THERE ARE MANY PEOPLE I WISH TO NUMBER IN MY SONG of thanks, starting with the following for their help and comments on different incarnations of various chapters in the book: Anjali Prabhu, Ananya Kabir, Stuart Murray, Tejumola Olaniyan, Abiola Irele, Mark Wormald, Drew Milne, Mary Jacobus, Simon Baron-Cohen, Joanna Lewis, Graham Pechey, Harriet Deacon, Benita Parry, Dickson Eyoh, Alissa Trotz, Sara Abraham, and Fiifi Jehu-Appiah. Brian Corman was an interlocutor and facilitator without even knowing it.
I wish also to number my many students at Pembroke College and the Faculty of English at Cambridge, on whom many of the ideas expressed here were first tried out. Special thanks are due to Henry Louis Gates Jr. and the staff of the W. E. B. Du Bois Institute for African American Research at Harvard University for a very pleasant sabbatical year in 2004. The institute’s regular Wednesday colloquium was the first place I tried out my notion of aesthetic nervousness.

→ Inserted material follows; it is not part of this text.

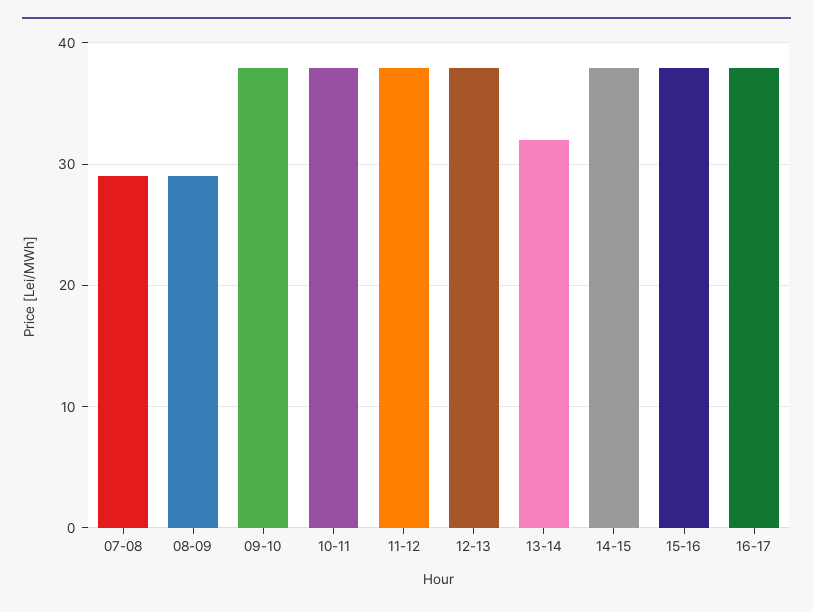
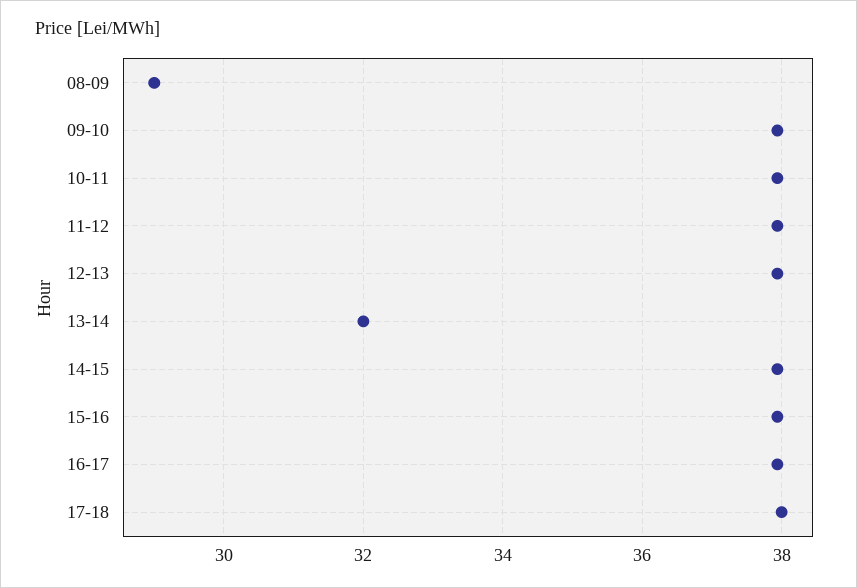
07-08: 29 -> none
17-18: none -> 38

Abiola Irele (again), Emmanuel Akyeampong, and John Mugane were great hosts and companions and made my stay an enjoyable and productive one.
A very special thanks to Sunil Agnani, for the opportunity to present an early version of the chapter on J. M. Coetzee at the University of Michigan, and to David Theo Goldberg and Philomena Essed, for inviting me to make a presentation drawing on the first chapter at the Cloning Cultures conference in 2005. To the Ghana Academy of Arts and Sciences, I express warm gratitude for the opportunity to present the central points of my research as my inaugural lecture to the Academy in May 2006 (and to Agya Appiah, for the timely cufflinks on the day of the inaugural lecture). Boafo-Gyimah and Abdul Wahab Musah of the Ghana Center for Democratic Development (CDD) I also thank, for arranging for me to meet with advocacy groups and other interested parties on the historic passing of the Ghana Persons with Disabilities Act.
The anonymous readers of Columbia University Press did an amazing job of joining the dots between the suspension marks in my thought and pushing me to examine much further the questions raised in the manuscript. Their comments were both critical and highly productive. I want to thank them and also my editor, Jennifer Crewe, whose gentle but persistent pressure brought this project to a happy and timely conclusion.
I swell to full-throated thanks when turning to Valentina for her forbearance in a time of transition; to Barry Rosen for conversation, conviviality, and great friendship; and also to Antonella Rosen for her hospitality.
Jijo, Abena, and Kamau sing with me on all my daily rounds, but I wish to number them especially for providing me with the primary audience for my storytelling impulses, something that I use to join my own childhood to theirs and to that of my parents. Hopefully, they will continue the song.